Activity:
Copy, word for word, the lines of the entries below between the one with "[481,291,592,307] a document" and the one with "(246, 141) none", inclusive, and leave out everything else.

**** Data to examine

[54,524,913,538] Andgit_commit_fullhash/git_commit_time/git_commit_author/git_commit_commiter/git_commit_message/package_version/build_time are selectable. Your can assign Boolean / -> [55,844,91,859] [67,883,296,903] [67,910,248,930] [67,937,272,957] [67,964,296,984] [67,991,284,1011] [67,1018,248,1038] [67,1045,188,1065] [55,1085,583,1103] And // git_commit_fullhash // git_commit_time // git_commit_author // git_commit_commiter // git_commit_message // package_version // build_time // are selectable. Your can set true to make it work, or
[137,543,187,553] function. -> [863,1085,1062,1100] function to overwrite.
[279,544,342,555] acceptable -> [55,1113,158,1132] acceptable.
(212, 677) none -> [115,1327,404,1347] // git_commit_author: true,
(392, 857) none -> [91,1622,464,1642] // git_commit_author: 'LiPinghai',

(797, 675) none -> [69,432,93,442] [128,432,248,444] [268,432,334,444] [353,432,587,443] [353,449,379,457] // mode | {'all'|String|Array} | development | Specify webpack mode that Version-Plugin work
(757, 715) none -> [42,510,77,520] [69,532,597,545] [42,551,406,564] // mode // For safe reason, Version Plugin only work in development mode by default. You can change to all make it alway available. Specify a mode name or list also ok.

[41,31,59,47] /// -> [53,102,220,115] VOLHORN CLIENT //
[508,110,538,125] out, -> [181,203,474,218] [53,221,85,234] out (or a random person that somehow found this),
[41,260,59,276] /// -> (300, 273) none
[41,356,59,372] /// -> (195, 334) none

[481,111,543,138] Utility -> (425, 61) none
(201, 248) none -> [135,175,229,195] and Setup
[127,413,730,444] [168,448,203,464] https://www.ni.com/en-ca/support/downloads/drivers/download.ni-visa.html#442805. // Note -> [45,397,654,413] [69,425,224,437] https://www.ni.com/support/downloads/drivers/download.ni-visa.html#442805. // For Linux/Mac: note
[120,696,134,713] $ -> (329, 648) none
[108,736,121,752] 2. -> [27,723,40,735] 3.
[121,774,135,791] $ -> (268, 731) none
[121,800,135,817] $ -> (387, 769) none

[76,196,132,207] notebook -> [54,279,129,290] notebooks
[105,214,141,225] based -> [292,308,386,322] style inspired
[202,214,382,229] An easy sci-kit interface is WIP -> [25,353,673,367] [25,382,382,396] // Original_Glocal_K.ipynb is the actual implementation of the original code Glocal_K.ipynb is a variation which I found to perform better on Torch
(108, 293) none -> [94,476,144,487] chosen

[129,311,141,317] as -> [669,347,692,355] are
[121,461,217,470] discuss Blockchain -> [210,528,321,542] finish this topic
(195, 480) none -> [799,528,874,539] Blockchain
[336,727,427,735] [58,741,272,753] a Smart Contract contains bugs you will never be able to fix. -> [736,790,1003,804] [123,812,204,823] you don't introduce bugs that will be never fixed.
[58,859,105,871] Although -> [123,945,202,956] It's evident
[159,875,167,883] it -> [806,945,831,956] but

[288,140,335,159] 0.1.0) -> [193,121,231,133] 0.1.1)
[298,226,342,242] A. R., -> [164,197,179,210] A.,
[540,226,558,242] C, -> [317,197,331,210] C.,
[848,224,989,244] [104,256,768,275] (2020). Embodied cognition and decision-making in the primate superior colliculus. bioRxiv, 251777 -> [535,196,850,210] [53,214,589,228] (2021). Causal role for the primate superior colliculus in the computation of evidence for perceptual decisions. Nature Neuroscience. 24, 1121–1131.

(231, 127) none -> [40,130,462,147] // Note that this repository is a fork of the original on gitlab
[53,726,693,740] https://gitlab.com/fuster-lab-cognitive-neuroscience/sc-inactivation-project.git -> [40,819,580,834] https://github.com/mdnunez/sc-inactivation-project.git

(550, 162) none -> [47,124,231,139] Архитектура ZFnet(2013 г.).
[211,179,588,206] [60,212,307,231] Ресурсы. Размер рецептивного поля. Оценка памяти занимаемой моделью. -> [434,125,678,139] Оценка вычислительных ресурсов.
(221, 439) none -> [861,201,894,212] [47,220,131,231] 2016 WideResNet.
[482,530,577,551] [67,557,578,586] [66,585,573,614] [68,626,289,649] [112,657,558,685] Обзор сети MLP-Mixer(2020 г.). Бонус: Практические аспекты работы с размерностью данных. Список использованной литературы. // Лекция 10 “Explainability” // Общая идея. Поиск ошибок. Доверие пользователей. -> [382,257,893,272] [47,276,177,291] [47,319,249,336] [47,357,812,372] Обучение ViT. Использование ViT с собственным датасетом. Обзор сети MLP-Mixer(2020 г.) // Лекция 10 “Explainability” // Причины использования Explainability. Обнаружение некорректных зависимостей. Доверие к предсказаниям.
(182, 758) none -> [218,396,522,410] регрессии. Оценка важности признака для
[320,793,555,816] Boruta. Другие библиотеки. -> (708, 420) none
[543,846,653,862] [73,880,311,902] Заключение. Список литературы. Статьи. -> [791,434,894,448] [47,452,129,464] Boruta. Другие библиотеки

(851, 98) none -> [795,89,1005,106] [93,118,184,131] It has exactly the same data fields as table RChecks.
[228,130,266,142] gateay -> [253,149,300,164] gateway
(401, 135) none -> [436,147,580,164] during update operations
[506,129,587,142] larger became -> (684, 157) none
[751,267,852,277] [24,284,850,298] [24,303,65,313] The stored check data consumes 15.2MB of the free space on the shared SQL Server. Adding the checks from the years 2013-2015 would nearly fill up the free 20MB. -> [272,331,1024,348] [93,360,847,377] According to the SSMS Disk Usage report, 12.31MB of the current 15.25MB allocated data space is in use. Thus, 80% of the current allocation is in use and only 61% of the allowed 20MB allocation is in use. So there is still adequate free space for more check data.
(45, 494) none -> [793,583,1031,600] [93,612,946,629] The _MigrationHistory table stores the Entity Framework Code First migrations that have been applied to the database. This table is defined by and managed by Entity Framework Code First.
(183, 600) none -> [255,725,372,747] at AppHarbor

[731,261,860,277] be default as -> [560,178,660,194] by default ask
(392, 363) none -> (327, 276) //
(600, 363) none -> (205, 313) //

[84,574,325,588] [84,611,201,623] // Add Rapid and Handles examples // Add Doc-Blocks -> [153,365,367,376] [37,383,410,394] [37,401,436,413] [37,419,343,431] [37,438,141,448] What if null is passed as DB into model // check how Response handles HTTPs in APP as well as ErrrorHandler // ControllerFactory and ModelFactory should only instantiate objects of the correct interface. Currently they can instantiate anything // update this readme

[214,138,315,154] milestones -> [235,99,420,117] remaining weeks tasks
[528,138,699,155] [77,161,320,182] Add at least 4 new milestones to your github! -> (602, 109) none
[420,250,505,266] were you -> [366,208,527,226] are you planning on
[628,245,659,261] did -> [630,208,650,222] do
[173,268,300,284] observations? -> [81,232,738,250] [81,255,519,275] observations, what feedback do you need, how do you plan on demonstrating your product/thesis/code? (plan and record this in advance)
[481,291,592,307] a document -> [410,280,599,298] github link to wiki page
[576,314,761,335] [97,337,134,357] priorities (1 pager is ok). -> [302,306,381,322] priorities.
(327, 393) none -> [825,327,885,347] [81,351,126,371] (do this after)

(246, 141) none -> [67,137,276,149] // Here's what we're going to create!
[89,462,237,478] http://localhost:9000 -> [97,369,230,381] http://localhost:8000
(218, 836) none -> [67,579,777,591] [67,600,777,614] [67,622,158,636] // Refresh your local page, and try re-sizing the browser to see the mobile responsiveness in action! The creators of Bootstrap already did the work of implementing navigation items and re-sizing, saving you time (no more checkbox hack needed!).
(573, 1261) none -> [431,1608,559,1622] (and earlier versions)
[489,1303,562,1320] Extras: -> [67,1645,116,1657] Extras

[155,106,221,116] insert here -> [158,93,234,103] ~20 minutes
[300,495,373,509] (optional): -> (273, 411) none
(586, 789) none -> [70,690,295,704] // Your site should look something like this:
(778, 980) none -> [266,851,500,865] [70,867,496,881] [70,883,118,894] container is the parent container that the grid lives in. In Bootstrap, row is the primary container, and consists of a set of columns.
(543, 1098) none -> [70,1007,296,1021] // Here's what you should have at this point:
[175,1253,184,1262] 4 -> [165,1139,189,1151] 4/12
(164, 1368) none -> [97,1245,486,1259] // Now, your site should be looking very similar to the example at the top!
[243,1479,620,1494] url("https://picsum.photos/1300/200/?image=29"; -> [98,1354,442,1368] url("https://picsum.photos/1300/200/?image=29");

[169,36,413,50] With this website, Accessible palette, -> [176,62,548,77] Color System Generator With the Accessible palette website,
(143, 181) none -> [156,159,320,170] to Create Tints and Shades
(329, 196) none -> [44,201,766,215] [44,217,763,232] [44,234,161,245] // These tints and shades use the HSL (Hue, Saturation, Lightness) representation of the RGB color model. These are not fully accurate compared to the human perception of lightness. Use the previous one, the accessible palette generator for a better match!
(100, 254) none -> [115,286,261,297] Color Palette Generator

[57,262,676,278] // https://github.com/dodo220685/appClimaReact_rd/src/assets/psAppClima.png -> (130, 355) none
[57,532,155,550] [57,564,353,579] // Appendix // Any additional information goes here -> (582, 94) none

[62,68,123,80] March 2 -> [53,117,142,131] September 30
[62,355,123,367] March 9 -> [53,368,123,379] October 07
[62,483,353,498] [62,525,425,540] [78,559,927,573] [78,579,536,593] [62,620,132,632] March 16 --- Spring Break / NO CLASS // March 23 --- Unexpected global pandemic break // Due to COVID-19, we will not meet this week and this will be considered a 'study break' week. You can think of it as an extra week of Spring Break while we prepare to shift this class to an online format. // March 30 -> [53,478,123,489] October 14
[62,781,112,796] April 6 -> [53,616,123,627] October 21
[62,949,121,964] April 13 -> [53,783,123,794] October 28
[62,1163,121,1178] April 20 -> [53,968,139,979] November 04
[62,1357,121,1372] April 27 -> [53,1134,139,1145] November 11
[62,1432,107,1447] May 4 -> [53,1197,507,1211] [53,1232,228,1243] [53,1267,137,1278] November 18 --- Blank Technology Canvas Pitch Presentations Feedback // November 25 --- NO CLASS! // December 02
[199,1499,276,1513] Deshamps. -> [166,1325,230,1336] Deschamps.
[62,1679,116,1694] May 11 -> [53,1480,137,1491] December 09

********

Answer area:
[481,291,592,307] a document -> [410,280,599,298] github link to wiki page
[576,314,761,335] [97,337,134,357] priorities (1 pager is ok). -> [302,306,381,322] priorities.
(327, 393) none -> [825,327,885,347] [81,351,126,371] (do this after)

(246, 141) none -> [67,137,276,149] // Here's what we're going to create!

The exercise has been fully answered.